Announcement

Collapse
No announcement yet.
X
  • Filter
  • Time
  • Show
Clear All
new posts

  • Identify if one range of dates falls within another range of dates

    For each individual in my dataset I have two date variables (date1 and date2). I then have a series of date ranges that I'm interested in (i.e. 5/15-7/14; 7/15-9/14 etc.). I would like to have Stata produce a a yes/no variable for each range of dates that tells me if the range of dates falls within the range of date1 and date2 (Does a range of dates fall within a range of another dates). I have data over two years, but the year is not important for this particular case.

    I was able to have Stata tell me if one date falls within a range of dates using the inrange command, but did not have further success. If anyone has an idea how to do this, I would greatly appreciate the help!

  • #2
    So let's say your range of dates consists of range_start and range_end.

    Code:
    assert date1 <= date2
    assert range_start <= range_end
    gen byte within = inrange(range_start, date1, date2) & inrange(range_end, date1, date2)
    The new variable within will be 1 when the interval range_start to range_end is contained in the interval from date1 to date2, and zero otherwise.

    Notes:

    1. This only works if date1, date2, range_start, and range_end are Stata internal format numeric variables.
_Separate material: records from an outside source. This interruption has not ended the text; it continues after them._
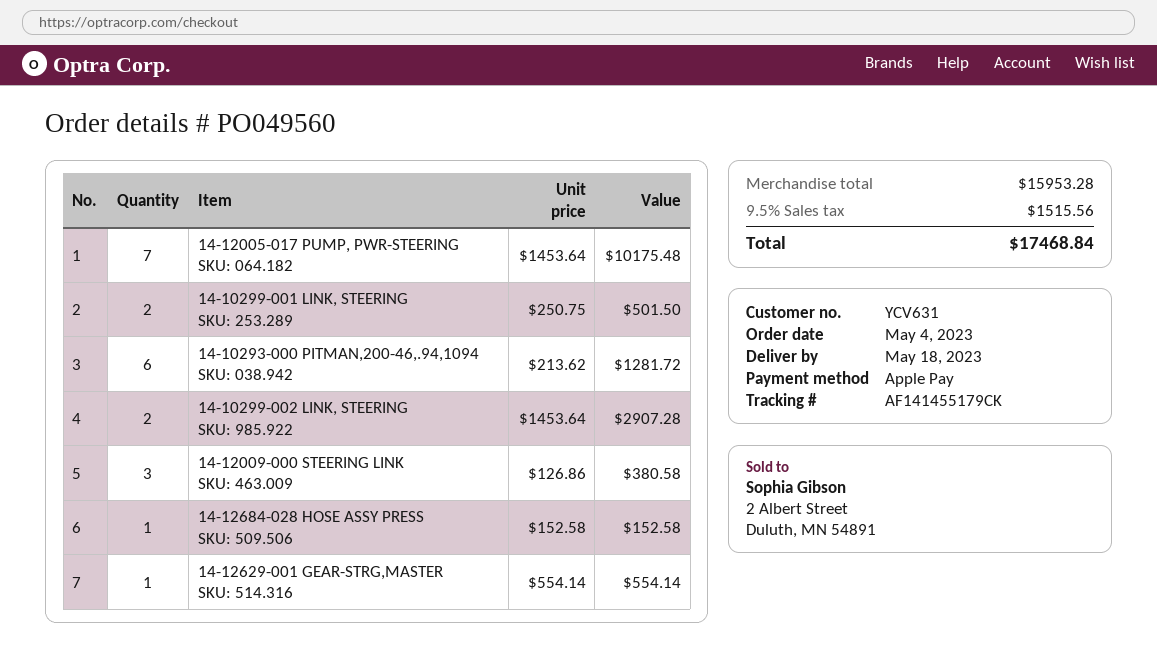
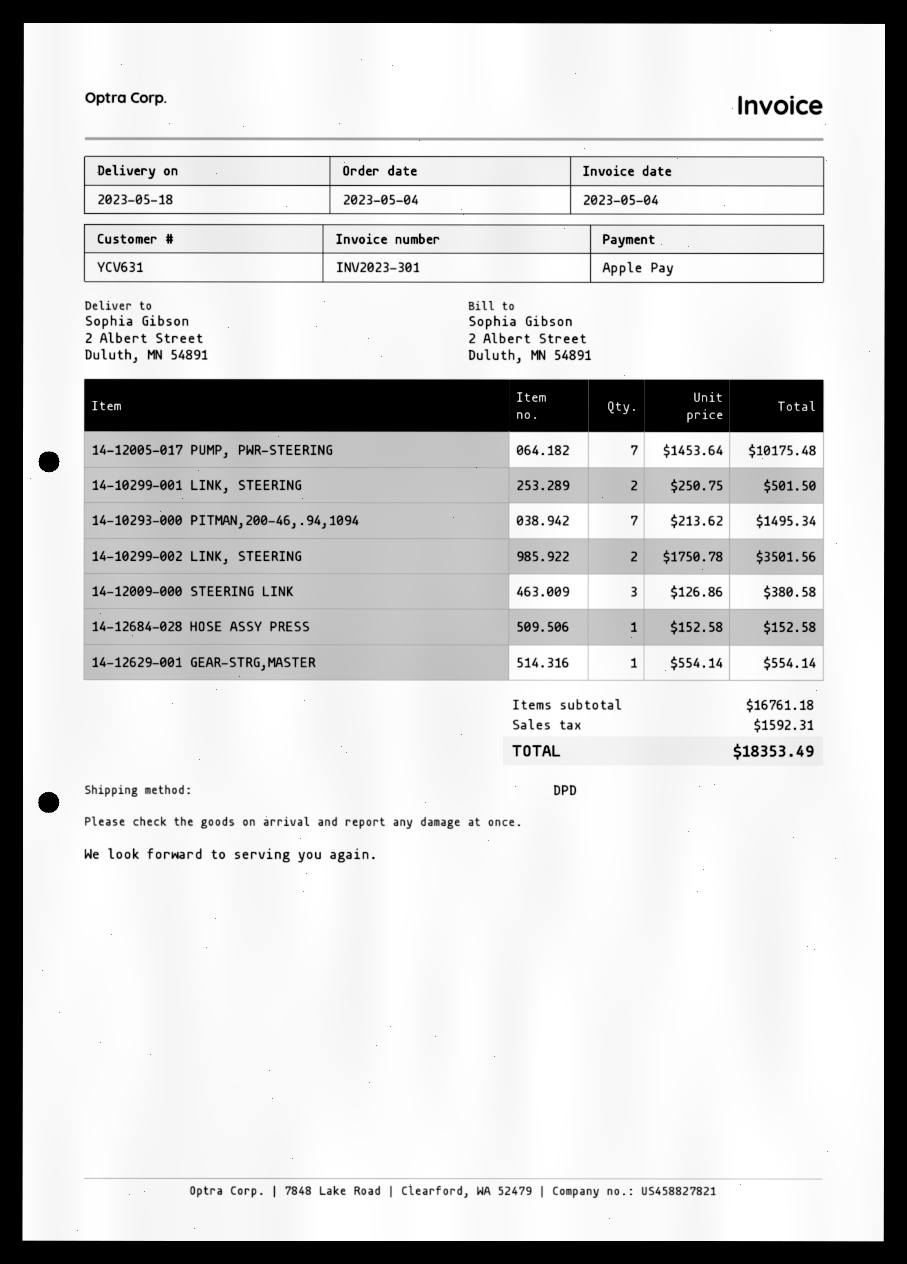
14-10293-000 PITMAN,200-46,.94,1094: 6 x 213.62 = 1281.72 -> 7 x 213.62 = 1495.34
14-10299-002 LINK, STEERING: 2 x 1453.64 = 2907.28 -> 2 x 1750.78 = 3501.56
subtotal: 15953.28 -> 16761.18
tax: 1515.56 -> 1592.31
total: 17468.84 -> 18353.49

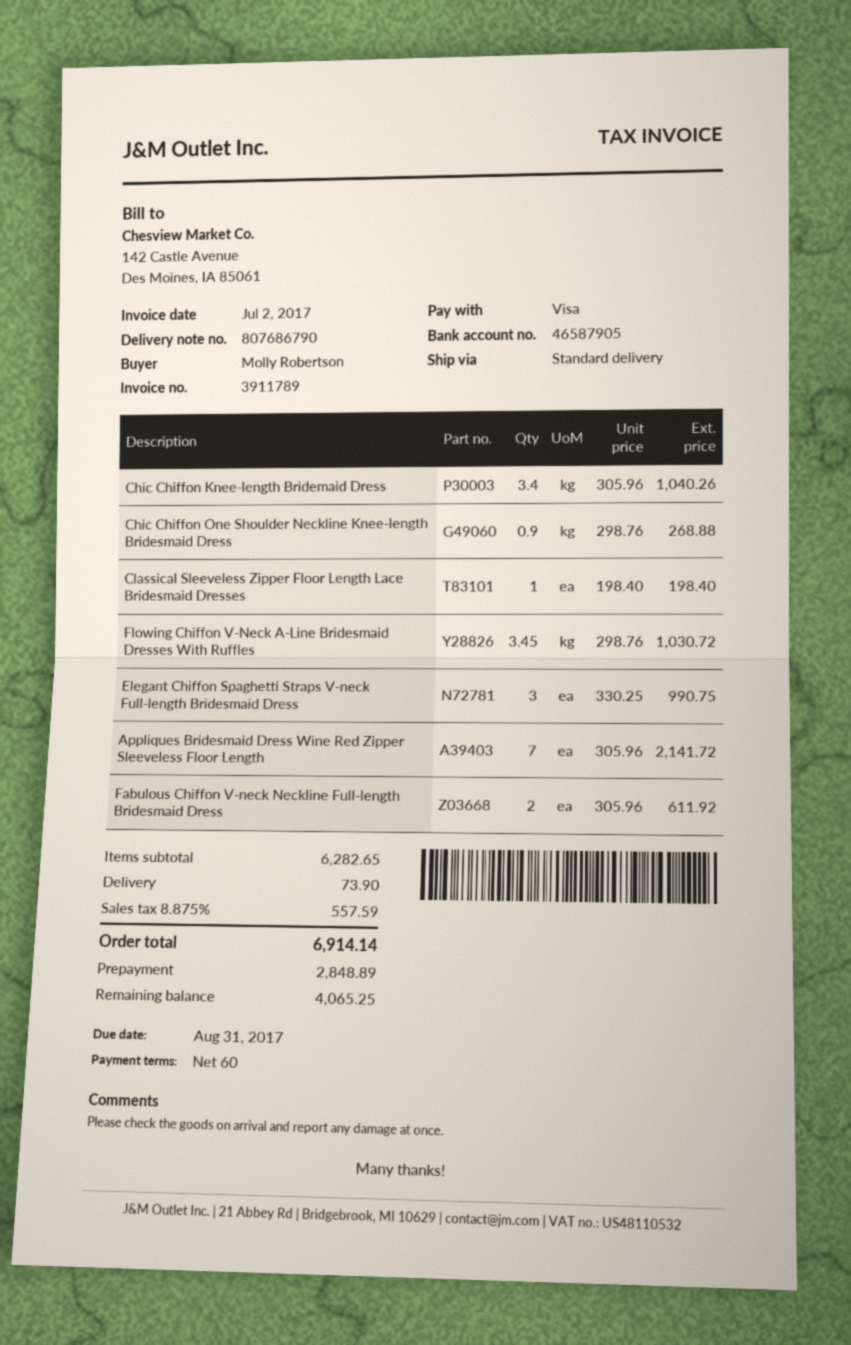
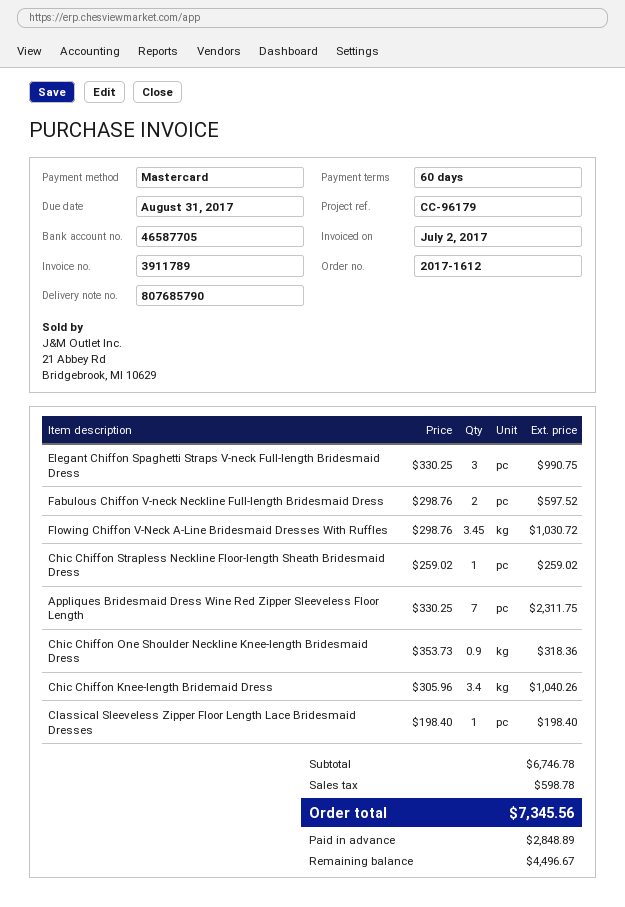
delivery note number: 807686790 -> 807685790
payment method: Visa -> Mastercard
bank account: 46587905 -> 46587705
Chic Chiffon One Shoulder Neckline Knee-length Bridesmaid Dress: 0.9 x 298.76 = 268.88 -> 0.9 x 353.73 = 318.36
Appliques Bridesmaid Dress Wine Red Zipper Sleeveless Floor Length: 7 x 305.96 = 2141.72 -> 7 x 330.25 = 2311.75
Fabulous Chiffon V-neck Neckline Full-length Bridesmaid Dress: 2 x 305.96 = 611.92 -> 2 x 298.76 = 597.52
Chic Chiffon Strapless Neckline Floor-length Sheath Bridesmaid Dress: none -> 1 x 259.02 = 259.02
subtotal: 6282.65 -> 6746.78
shipping: 73.90 -> none
tax: 557.59 -> 598.78
total: 6914.14 -> 7345.56
balance: 4065.25 -> 4496.67

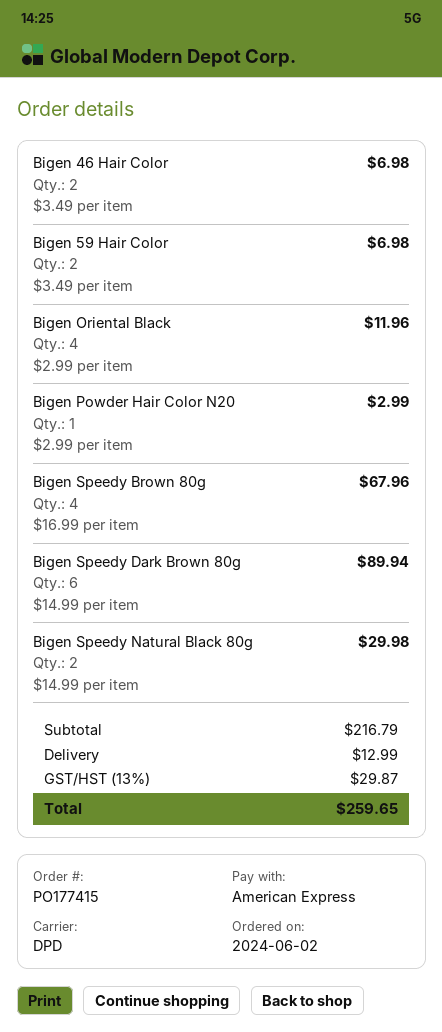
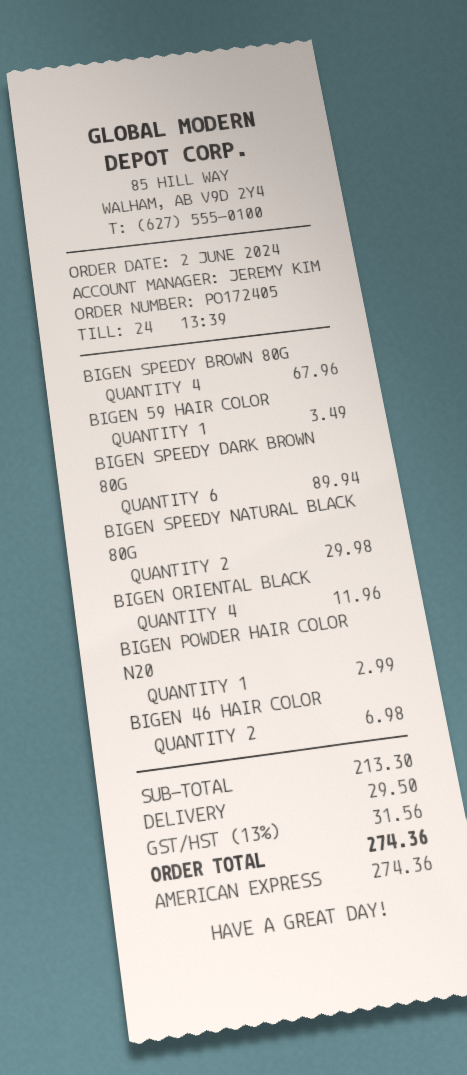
order number: PO177415 -> PO172405
Bigen 59 Hair Color: 2 for 6.98 -> 1 for 3.49
subtotal: 216.79 -> 213.30
shipping: 12.99 -> 29.50
tax: 13% = 29.87 -> 13% = 31.56
total: 259.65 -> 274.36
If they are strings that humans read as dates or if they are dates encoded by some other numeric scheme, they must first be converted using appropriate Stata datetime functions.

    2. This code counts things as within if, for example, range_start is the same date as date1. If you want strictly within, excluding the endpoints, then in the -gen byte within- command replace date1 by date1+1 and date2 by date2-1.

    3. The first two assert statements just verify that date1 always precedes (or is the same as) date2 and range_start precedes (or is the same as ) range_end. The code won't work correctly if those aren't true, so these -asserts- will warn you and stop you from getting wrong answers if your data do not conform to this.

    Comment


    • #3
      Thank you so much! This worked perfectly (preg2 and bob are are two date variables)

      gen byte within = inrange(mdy(5,15,2014), preg2, bdob) & inrange(mdy(7,14,2014), preg2, bdob)

      Is there additionally a way to ask stata to ignore the year (I would like to know if 5/15-7/14 is within the range of my two dates regardless of what year the two dates are in), or is it easier to just replace my within variable=1, if for example 5/15/2015-7/4/2015 is also within the range of dates?

      Comment


      • #4
        So this is a little complicated, because, generically, the interval you are testing could span many years and you would have to test this for each possible year. Doable, but kind of a mess.

        But I'm going to speculate that preg2 is the date of onset of a human pregnancy and bdob is the date the pregnancy ends with the birth of the baby. In that case, the duration of the interval preg2 to bdob is going to be typically 9 months or less, and never more than 10. Now, you could have a pregnancy that begins in late 2014 but covers 5/15/2015-7/14/2015, or one that begins in early May 2015 and extends into calendar year 2016. But even in these "worst case" scenarios, the midpoint of the pregnancy will always be in the calendar year for which the 5/15-7/14 inclusion is possible. So this should work:

        Code:
        gen midpoint = year(int((preg2+bdob)/2))
        gen byte within = inrange(mdy, 5, 15, midpoint), preg2, bdob) & inrange(mdy(7, 14, midpoint), preg2, bdob)

        Comment


        • #5
          Preg2 is the midpoint of pregnant and bdob is the date of birth of the infant. This code, however, seems to do the trick! I really appreciate the help!

          Comment


          • #6
            Hi again,
            I would greatly appreciate your assistance again with a little quirk..

            Upon closer examination, it seems the above code is not correctly identifying certain cases that it should indentify as in range.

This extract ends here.